Data supplied ▸
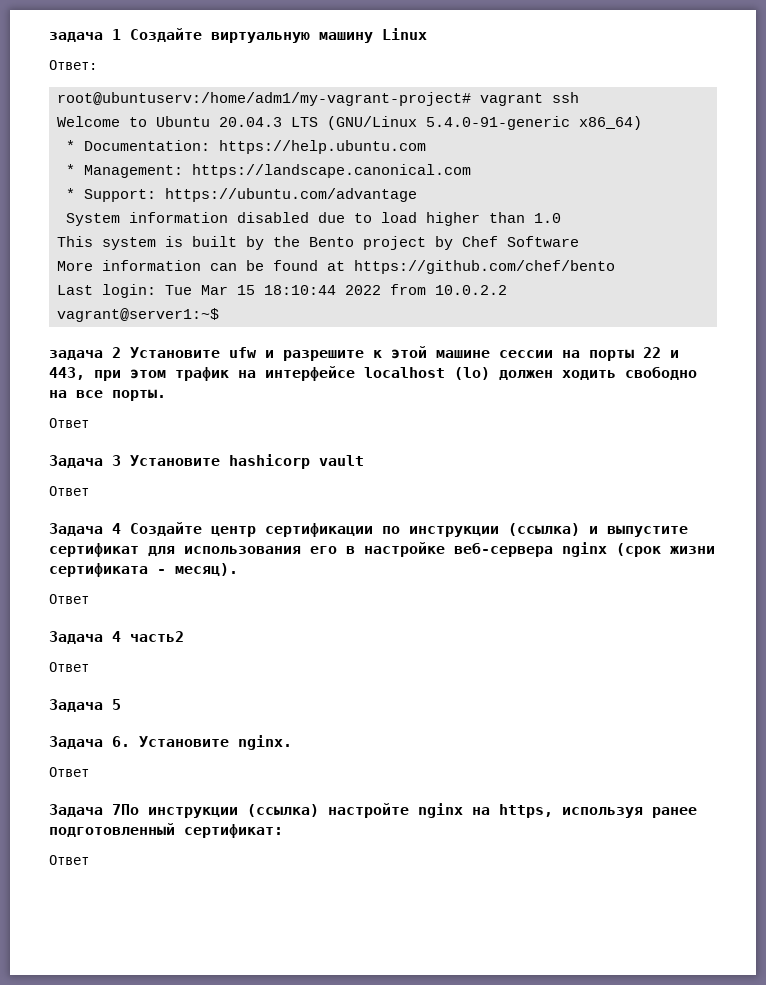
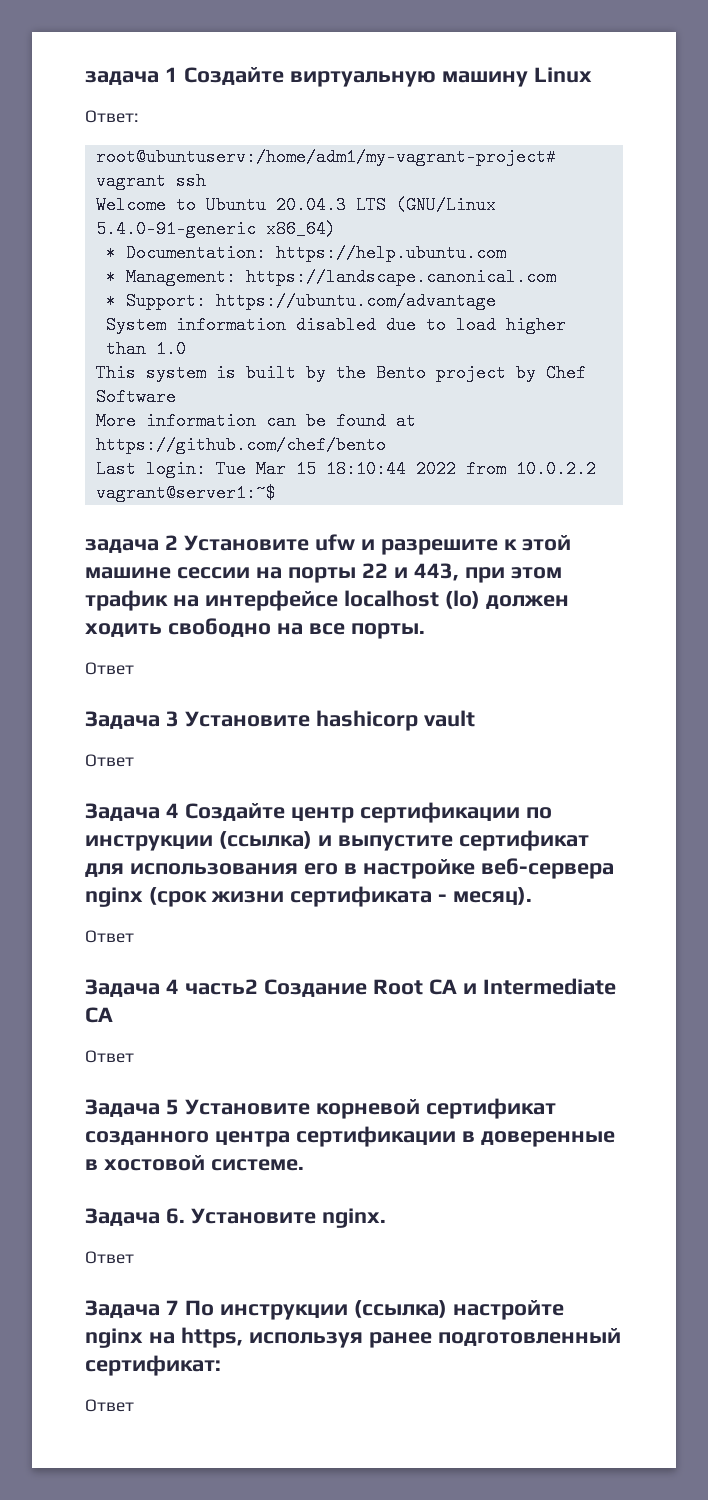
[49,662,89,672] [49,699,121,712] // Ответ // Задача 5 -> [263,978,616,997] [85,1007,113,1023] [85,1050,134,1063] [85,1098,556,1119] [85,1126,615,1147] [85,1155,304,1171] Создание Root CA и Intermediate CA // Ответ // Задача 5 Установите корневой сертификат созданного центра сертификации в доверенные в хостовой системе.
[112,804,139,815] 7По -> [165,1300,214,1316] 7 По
==
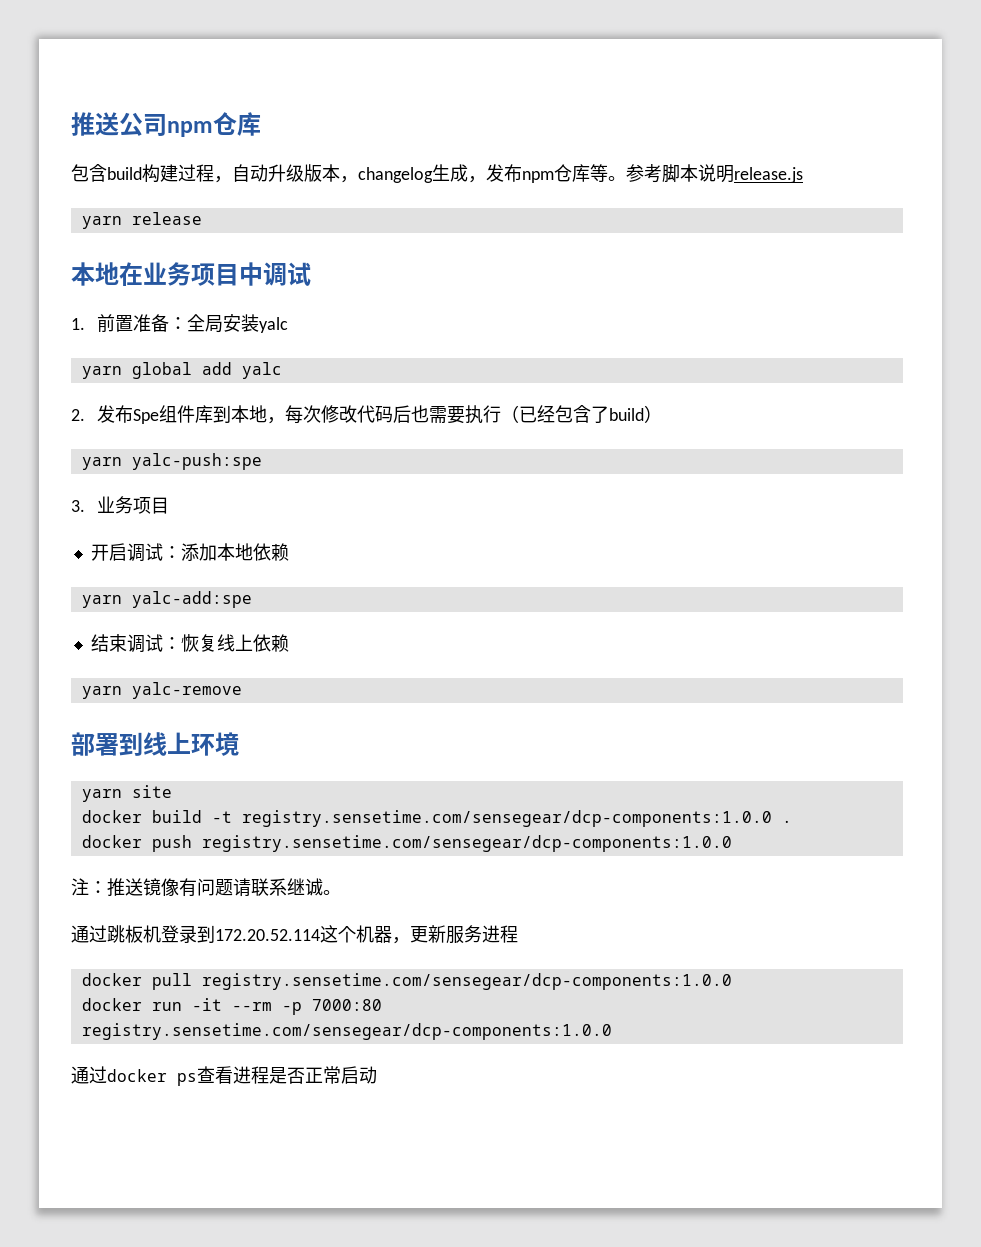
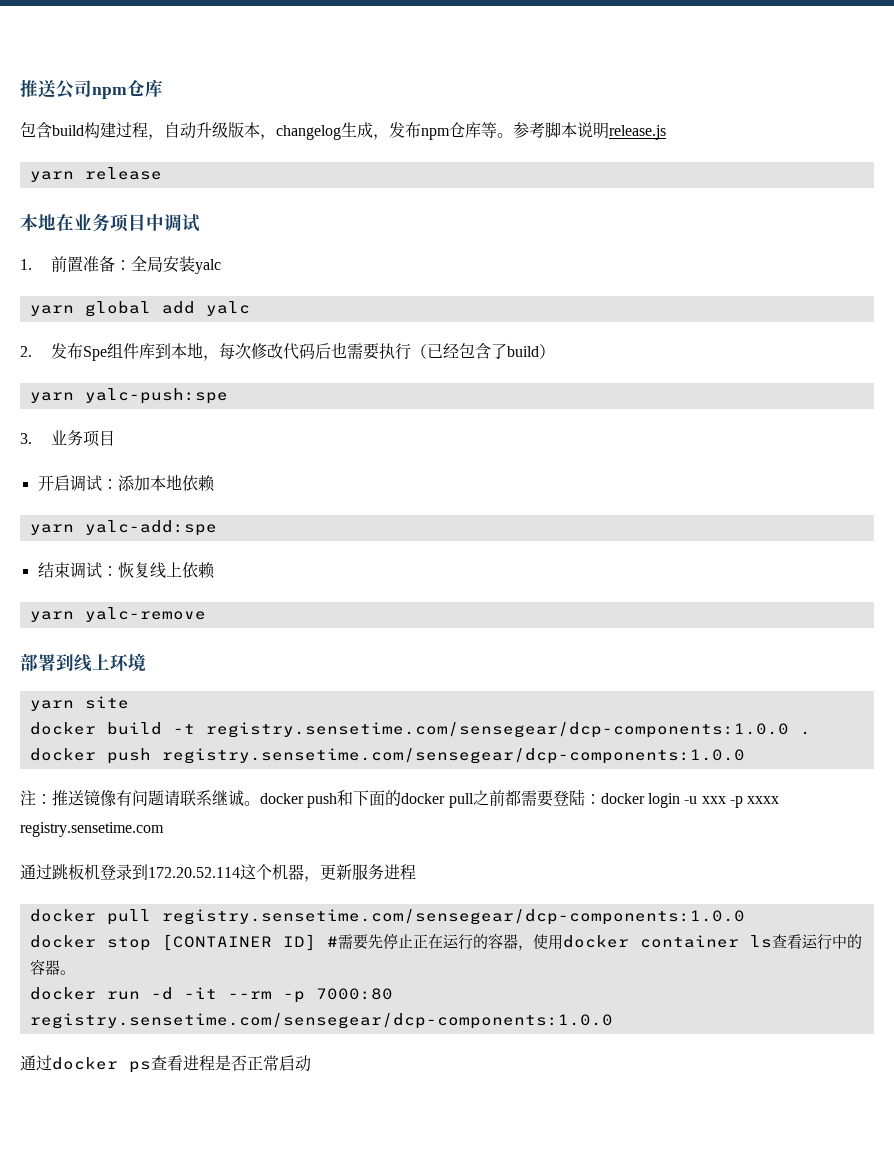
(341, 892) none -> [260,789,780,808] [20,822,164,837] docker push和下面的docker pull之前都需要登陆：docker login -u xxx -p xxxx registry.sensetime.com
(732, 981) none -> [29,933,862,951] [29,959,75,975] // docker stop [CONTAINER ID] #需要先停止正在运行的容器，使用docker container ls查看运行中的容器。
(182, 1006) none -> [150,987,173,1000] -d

Task description ▸ From the entries above, restate word for word the lines from the line containing "(732, 981) none" to the line containing "(182, 1006) none -> [150,987,173,1000] -d", both ends included, and nothing more.

Response to the exercise ▸
(732, 981) none -> [29,933,862,951] [29,959,75,975] // docker stop [CONTAINER ID] #需要先停止正在运行的容器，使用docker container ls查看运行中的容器。
(182, 1006) none -> [150,987,173,1000] -d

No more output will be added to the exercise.